## Assignment:
Go to the line containing "[535,239,596,252] <addr> -> (268, 343) //" in the listing below. Output that line and each later one exactly.
Start of Available data
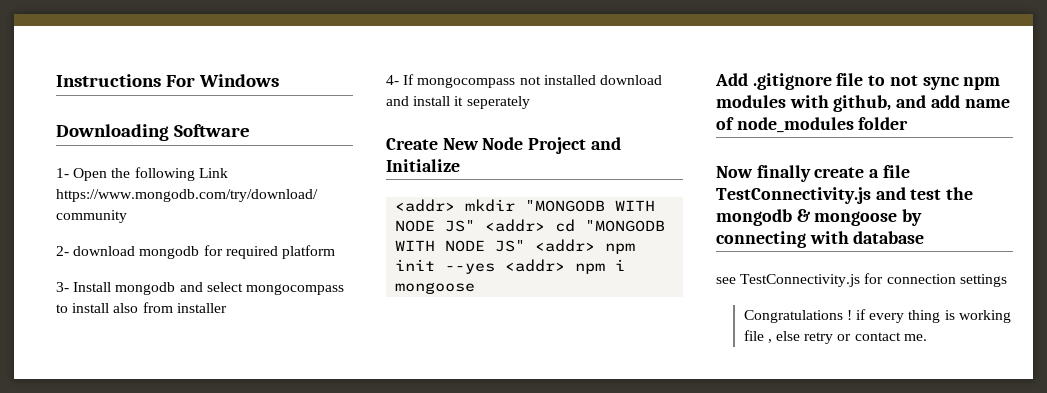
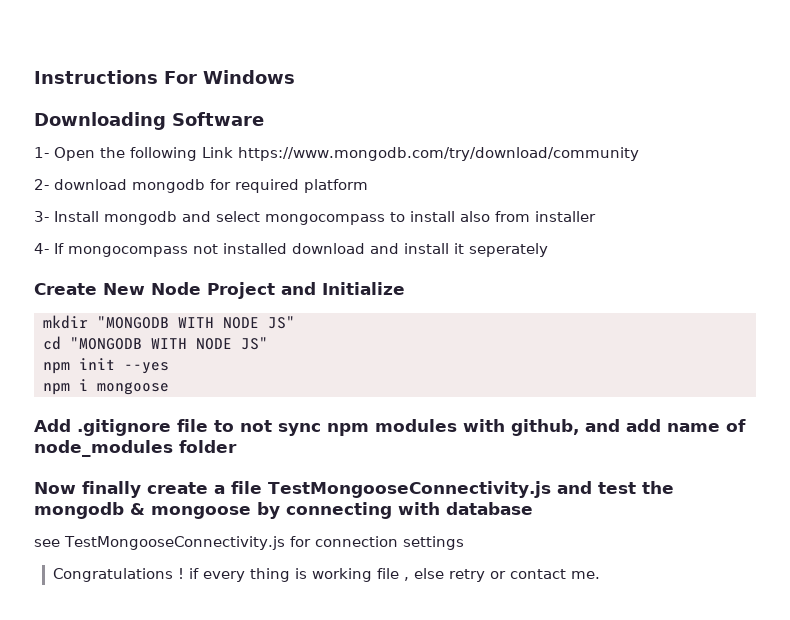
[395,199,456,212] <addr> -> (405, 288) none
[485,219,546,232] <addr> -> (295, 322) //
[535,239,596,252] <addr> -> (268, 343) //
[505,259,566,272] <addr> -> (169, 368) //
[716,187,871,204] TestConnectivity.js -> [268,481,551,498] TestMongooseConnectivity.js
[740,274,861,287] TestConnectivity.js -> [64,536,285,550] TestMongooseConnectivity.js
End of Available data
## Result for this exercise:
[535,239,596,252] <addr> -> (268, 343) //
[505,259,566,272] <addr> -> (169, 368) //
[716,187,871,204] TestConnectivity.js -> [268,481,551,498] TestMongooseConnectivity.js
[740,274,861,287] TestConnectivity.js -> [64,536,285,550] TestMongooseConnectivity.js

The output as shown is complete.